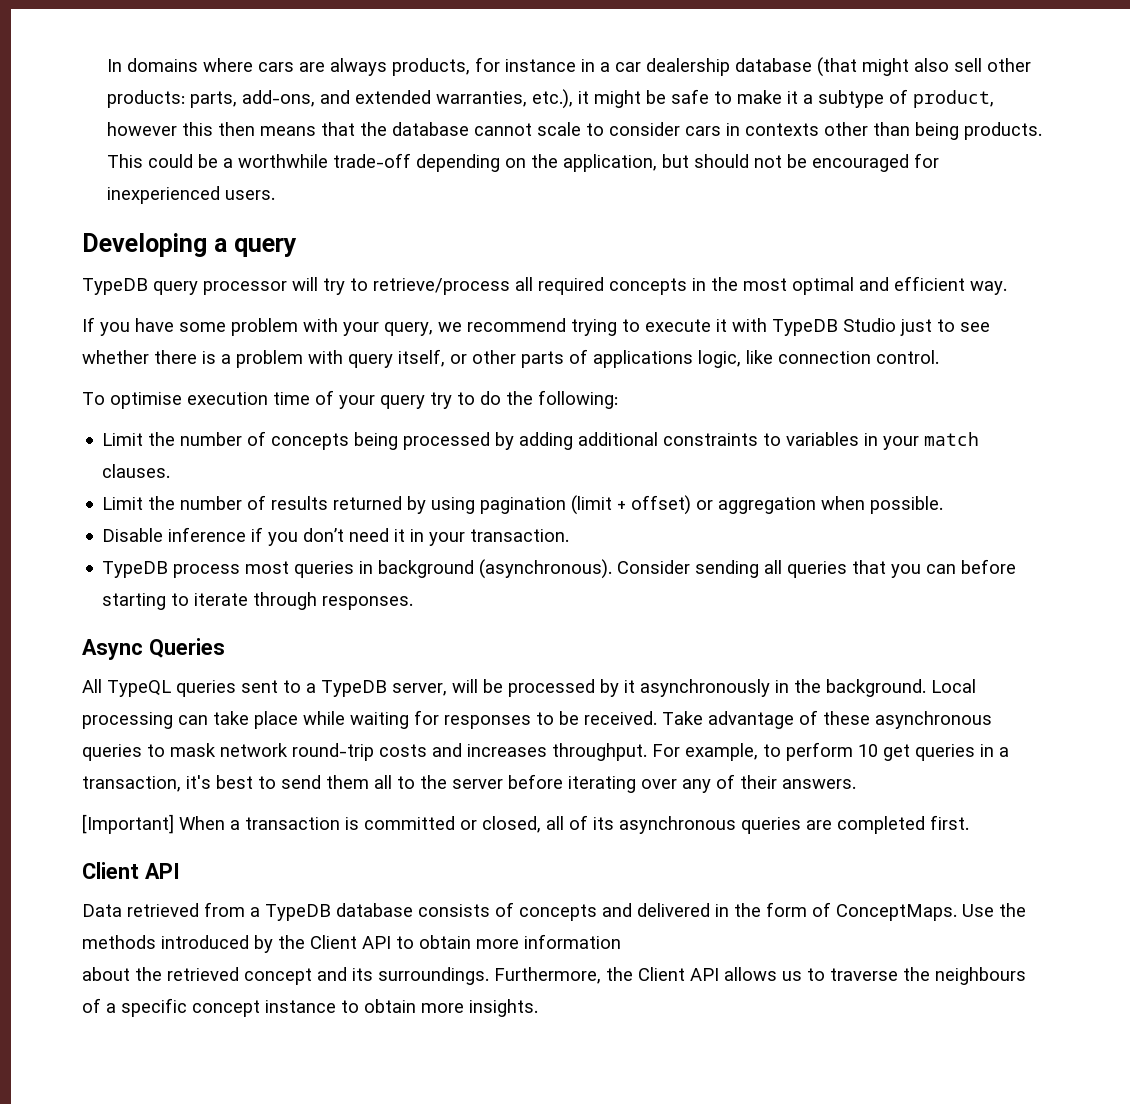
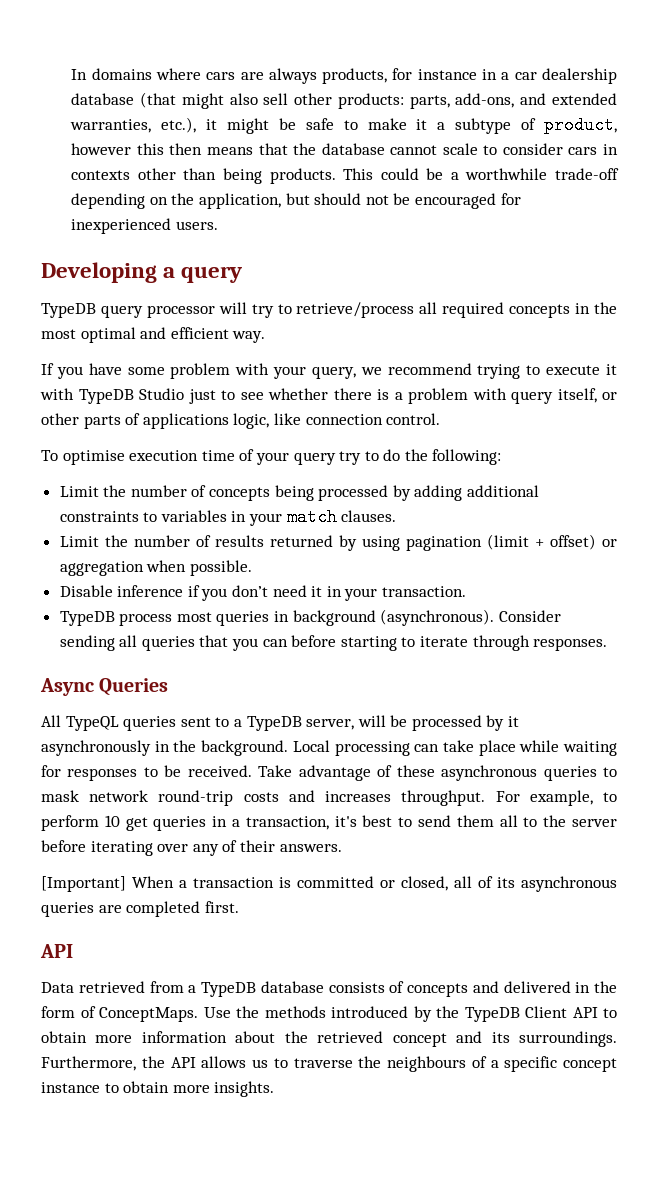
  [Important] When a transaction is committed or closed, all of its asynchronous queries are completed first.
- Client API
+ API
- Use the methods introduced by the Client API to obtain more information
- about the retrieved concept and its surroundings.
+ Use the methods introduced by the TypeDB Client API to obtain more information about the retrieved concept and its surroundings.
- Furthermore, the Client API allows us to traverse the neighbours of a specific concept instance to obtain more insights.
+ Furthermore, the API allows us to traverse the neighbours of a specific concept instance to obtain more insights.

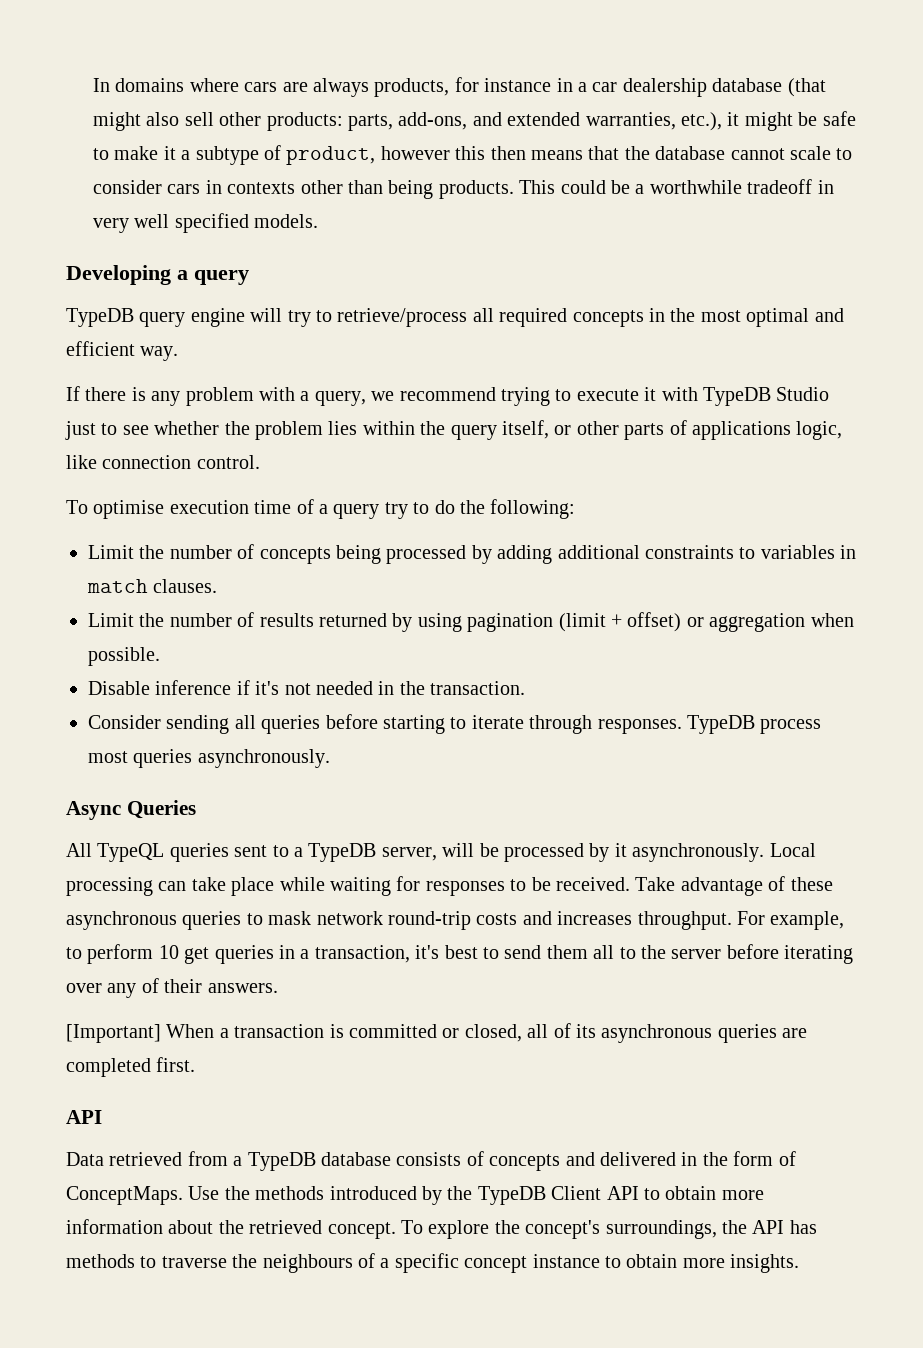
- This could be a worthwhile trade-off depending on the application, but should not be encouraged for inexperienced users.
+ This could be a worthwhile tradeoff in very well specified models.
- TypeDB query processor will try to retrieve/process all required concepts in the most optimal and efficient way.
+ TypeDB query engine will try to retrieve/process all required concepts in the most optimal and efficient way.
- If you have some problem with your query, we recommend trying to execute it with TypeDB Studio just to see whether there is a problem with query itself, or other parts of applications logic, like connection control.
+ If there is any problem with a query, we recommend trying to execute it with TypeDB Studio just to see whether the problem lies within the query itself, or other parts of applications logic, like connection control.
- To optimise execution time of your query try to do the following:
+ To optimise execution time of a query try to do the following:
- Limit the number of concepts being processed by adding additional constraints to variables in your match clauses.
+ Limit the number of concepts being processed by adding additional constraints to variables in match clauses.
- Disable inference if you don’t need it in your transaction.
- TypeDB process most queries in background (asynchronous). Consider sending all queries that you can before starting to iterate through responses.
+ Disable inference if it's not needed in the transaction.
+ Consider sending all queries before starting to iterate through responses. TypeDB process most queries asynchronously.
- All TypeQL queries sent to a TypeDB server, will be processed by it asynchronously in the background.
+ All TypeQL queries sent to a TypeDB server, will be processed by it asynchronously.
- Use the methods introduced by the TypeDB Client API to obtain more information about the retrieved concept and its surroundings. Furthermore, the API allows us to traverse the neighbours of a specific concept instance to obtain more insights.
+ Use the methods introduced by the TypeDB Client API to obtain more information about the retrieved concept. To explore the concept's surroundings, the API has methods to traverse the neighbours of a specific concept instance to obtain more insights.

(Task item) Please give an exact copy of the lines above, beginning with the line containing "well specified models." and running through the line containing "- Use the methods introduced by the TypeDB", and of no other lines.

(Reply to the exercise)
+ This could be a worthwhile tradeoff in very well specified models.
- TypeDB query processor will try to retrieve/process all required concepts in the most optimal and efficient way.
+ TypeDB query engine will try to retrieve/process all required concepts in the most optimal and efficient way.
- If you have some problem with your query, we recommend trying to execute it with TypeDB Studio just to see whether there is a problem with query itself, or other parts of applications logic, like connection control.
+ If there is any problem with a query, we recommend trying to execute it with TypeDB Studio just to see whether the problem lies within the query itself, or other parts of applications logic, like connection control.
- To optimise execution time of your query try to do the following:
+ To optimise execution time of a query try to do the following:
- Limit the number of concepts being processed by adding additional constraints to variables in your match clauses.
+ Limit the number of concepts being processed by adding additional constraints to variables in match clauses.
- Disable inference if you don’t need it in your transaction.
- TypeDB process most queries in background (asynchronous). Consider sending all queries that you can before starting to iterate through responses.
+ Disable inference if it's not needed in the transaction.
+ Consider sending all queries before starting to iterate through responses. TypeDB process most queries asynchronously.
- All TypeQL queries sent to a TypeDB server, will be processed by it asynchronously in the background.
+ All TypeQL queries sent to a TypeDB server, will be processed by it asynchronously.
- Use the methods introduced by the TypeDB Client API to obtain more information about the retrieved concept and its surroundings. Furthermore, the API allows us to traverse the neighbours of a specific concept instance to obtain more insights.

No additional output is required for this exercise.